Start of Exercise data

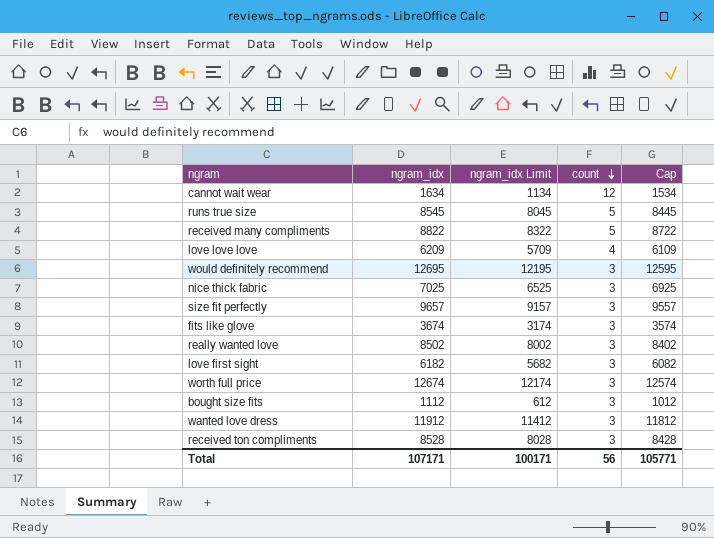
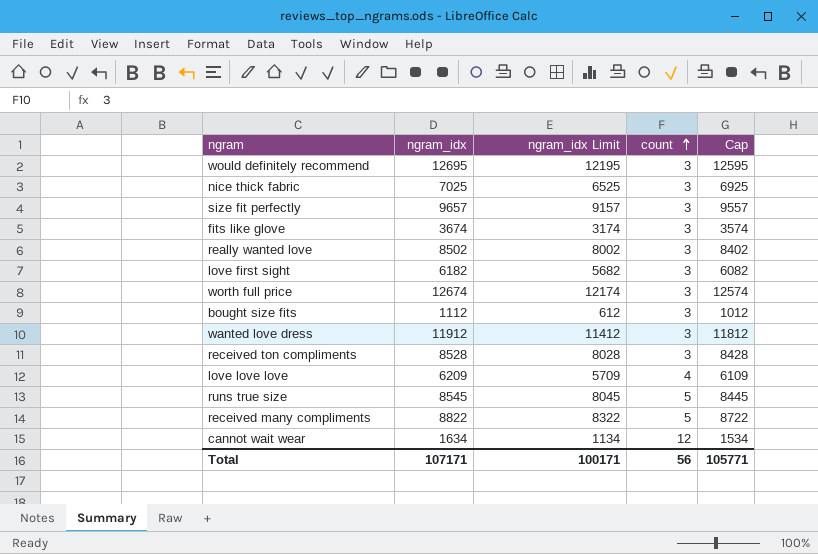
row order: count descending -> count ascending

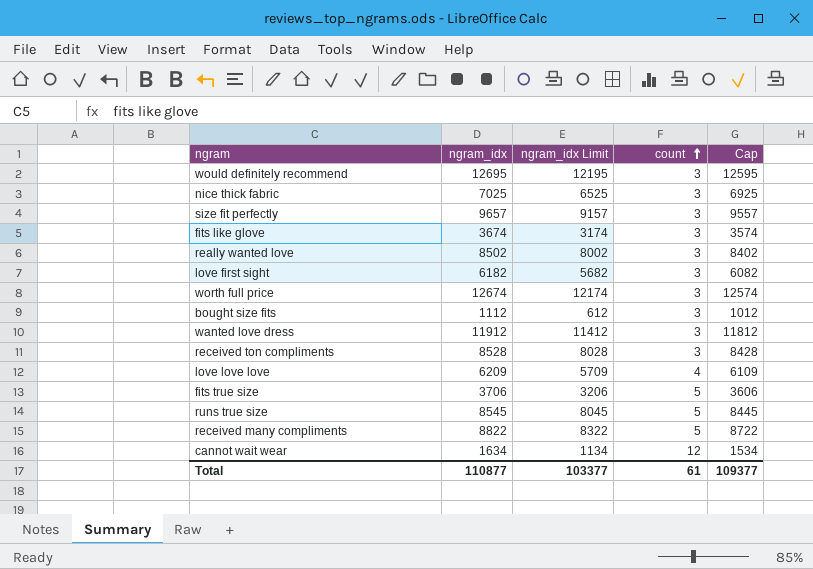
row fits true size: none -> 3706 | 3206 | 5 | 3606
Total | ngram_idx: 107171 -> 110877
Total | ngram_idx Limit: 100171 -> 103377
Total | count: 56 -> 61
Total | Cap: 105771 -> 109377

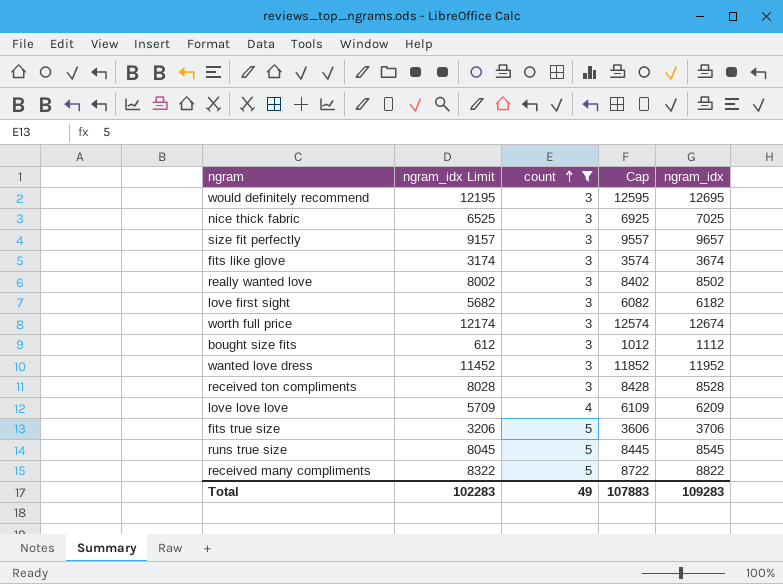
filter: none -> count != 12
column ngram_idx | position: 2 -> 5
wanted love dress | ngram_idx Limit: 11412 -> 11452
wanted love dress | Cap: 11812 -> 11852
wanted love dress | ngram_idx: 11912 -> 11952
Total | ngram_idx Limit: 103377 -> 102283
Total | count: 61 -> 49
Total | Cap: 109377 -> 107883
Total | ngram_idx: 110877 -> 109283

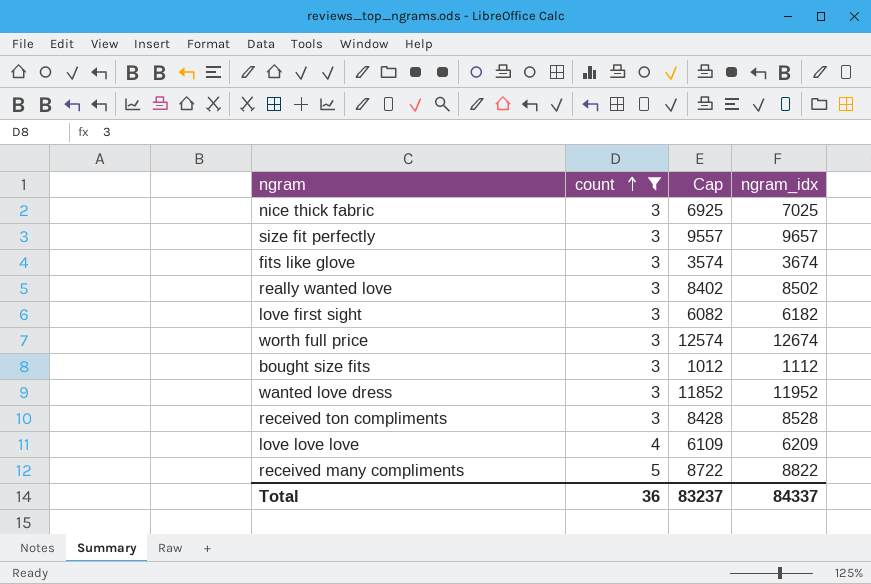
column ngram_idx Limit | formula: [ngram_idx] - 500 -> none
row would definitely recommend: 12195 | 3 | 12595 | 12695 -> none
row fits true size: 3206 | 5 | 3606 | 3706 -> none
row runs true size: 8045 | 5 | 8445 | 8545 -> none
Total | count: 49 -> 36
Total | Cap: 107883 -> 83237
Total | ngram_idx: 109283 -> 84337

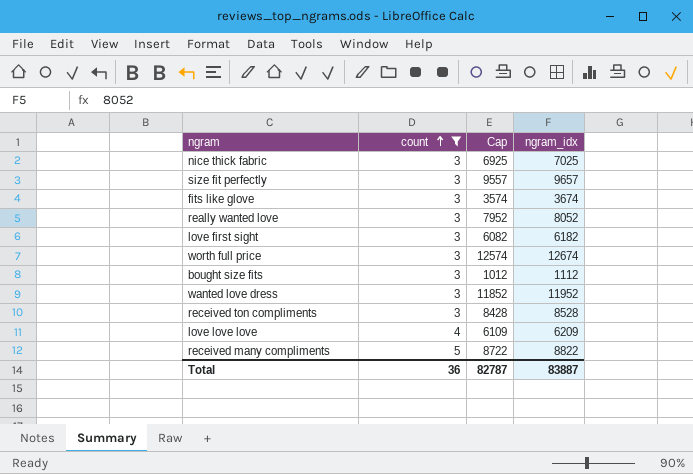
really wanted love | Cap: 8402 -> 7952
really wanted love | ngram_idx: 8502 -> 8052
Total | Cap: 83237 -> 82787
Total | ngram_idx: 84337 -> 83887

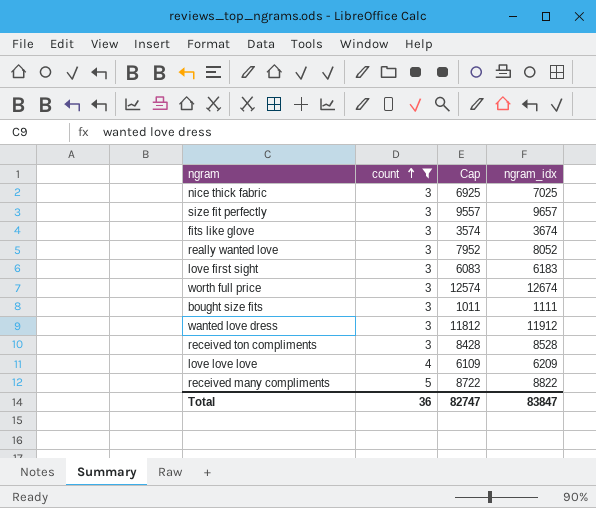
love first sight | Cap: 6082 -> 6083
love first sight | ngram_idx: 6182 -> 6183
bought size fits | Cap: 1012 -> 1011
bought size fits | ngram_idx: 1112 -> 1111
wanted love dress | Cap: 11852 -> 11812
wanted love dress | ngram_idx: 11952 -> 11912
Total | Cap: 82787 -> 82747
Total | ngram_idx: 83887 -> 83847

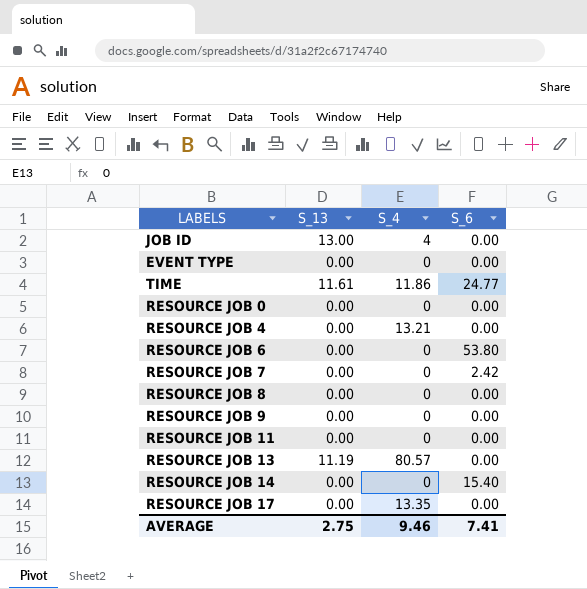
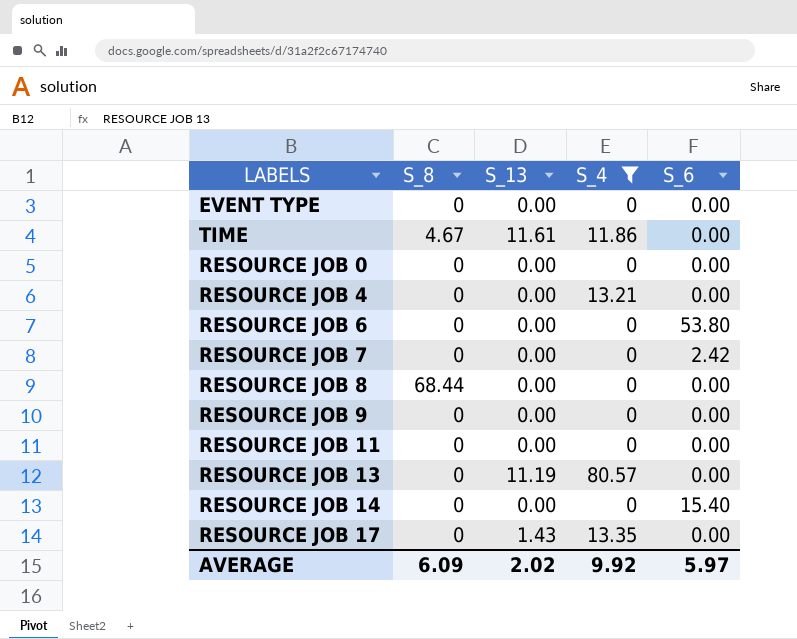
filter: none -> S_4 != 4
column S_8 | position: none -> 2
TIME | S_6: 24.77 -> 0.00
RESOURCE JOB 17 | S_13: 0.00 -> 1.43
AVERAGE | S_13: 2.75 -> 2.02
AVERAGE | S_4: 9.46 -> 9.92
AVERAGE | S_6: 7.41 -> 5.97

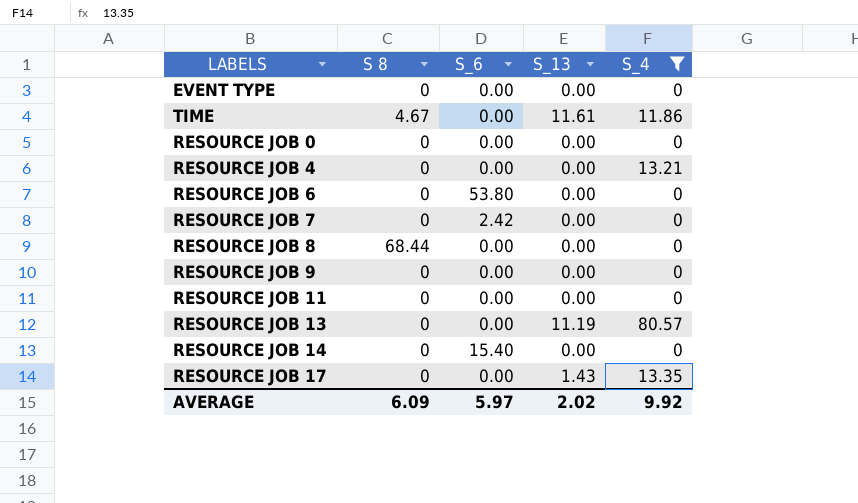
column name: S_8 -> S 8
column S_6 | position: 5 -> 3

End of Exercise data

- Problem: For every line of the entries above that holds "none", add one to a tally, and report only the final count.

- Exercise answer: 8